La Sección 301, empleada por Trump, permite al Ejecutivo convocar investigaciones ante la Oficina del Representante Comercial de Estados Unidos (USTR) para valorar si ciertas políticas foráneas perjudican la industria nacional. Una vez concluida esa indagación, la Presidencia puede dictar aranceles o restricciones temporales con el objetivo de presionar al país identificado y reequilibrar el flujo comercial. Dado que el Poder Judicial ya validó la constitucionalidad de la Sección 301 en otros precedentes, esta ruta jurídica se considera más sólida frente a posibles nuevas demandas.

El carácter transitorio de estas tarifas supone que, tras su puesta en marcha, el Departamento de Comercio y la USTR deberán presentar informes de evaluación periódicos que justifiquen su continuidad o bien planteen su derogación. De acuerdo con la propia normativa, la imposición no podrá prolongarse de forma indefinida sin una reevaluación exhaustiva de los efectos económicos y de las relaciones bilaterales con los países afectados. En caso de que el análisis indique un impacto adverso demasiado severo o una mejora de las condiciones originales, las tarifas podrían quedar automáticamente sin efecto.

En el contexto histórico de la Administración Trump, estas medidas se enmarcan en una serie de iniciativas tendentes a proteger ciertos sectores industriales de Estados Unidos, especialmente aquellos considerados estratégicos para la seguridad nacional y el empleo interno. A lo largo de su mandato, Trump ha recurrido tanto a la Sección 232 (relativa a la seguridad) como a la Sección 301 (en materia de comercio injusto) para imponer gravámenes a productos de países como China, la Unión Europea o Canadá, siempre buscando un equilibrio entre la protección del mercado doméstico y el mantenimiento de fórmulas de negociación diplomática.
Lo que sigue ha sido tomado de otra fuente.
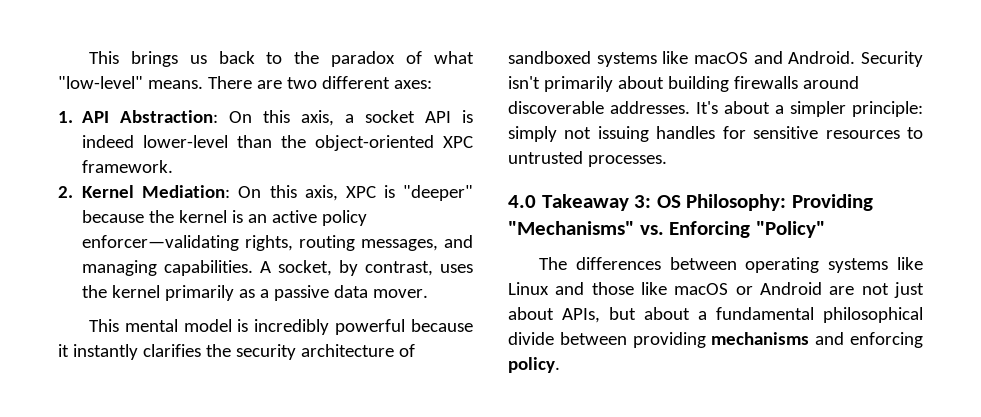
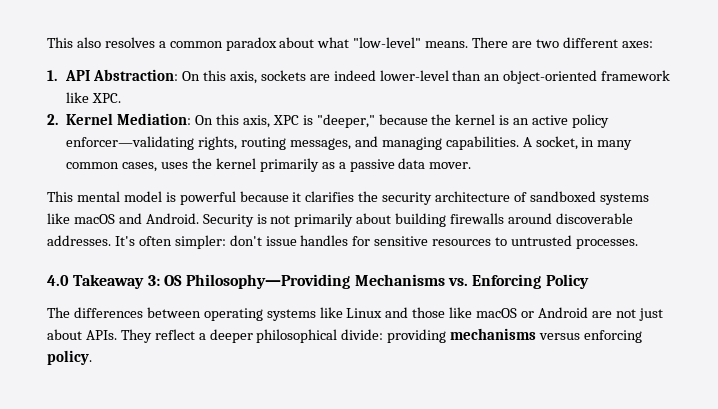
- This brings us back to the paradox of what "low-level" means.
+ This also resolves a common paradox about what "low-level" means.
- 1. API Abstraction: On this axis, a socket API is indeed lower-level than the object-oriented XPC framework.
+ 1. API Abstraction: On this axis, sockets are indeed lower-level than an object-oriented framework like XPC.
- 2. Kernel Mediation: On this axis, XPC is "deeper" because the kernel is an active policy enforcer—validating rights, routing messages, and managing capabilities.
+ 2. Kernel Mediation: On this axis, XPC is "deeper," because the kernel is an active policy enforcer—validating rights, routing messages, and managing capabilities.
- A socket, by contrast, uses the kernel primarily as a passive data mover.
+ A socket, in many common cases, uses the kernel primarily as a passive data mover.
- This mental model is incredibly powerful because it instantly clarifies the security architecture of sandboxed systems like macOS and Android.
+ This mental model is powerful because it clarifies the security architecture of sandboxed systems like macOS and Android.
- Security isn't primarily about building firewalls around discoverable addresses.
+ Security is not primarily about building firewalls around discoverable addresses.
- It's about a simpler principle: simply not issuing handles for sensitive resources to untrusted processes.
+ It's often simpler: don't issue handles for sensitive resources to untrusted processes.
- 4.0 Takeaway 3: OS Philosophy: Providing "Mechanisms" vs. Enforcing "Policy"
+ 4.0 Takeaway 3: OS Philosophy—Providing Mechanisms vs. Enforcing Policy
- The differences between operating systems like Linux and those like macOS or Android are not just about APIs, but about a fundamental philosophical divide between providing mechanisms and enforcing policy.
+ The differences between operating systems like Linux and those like macOS or Android are not just about APIs. They reflect a deeper philosophical divide: providing mechanisms versus enforcing policy.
Las nuevas tarifas, por tanto, suponen una adaptación táctica de la Administración de Trump a los dictámenes judiciales previos, procurando ampararse en una ley con trayectoria de uso en el sistema legal estadounidense. A la espera de observar los informes de seguimiento, la comunidad empresarial y los gobiernos extranjeros afectados estarán atentos a la evolución de estas tasas y a la posible apertura de nuevas fases de diálogo comercial, destinadas a resolver disputas sin prolongar indefinidamente las barreras arancelarias.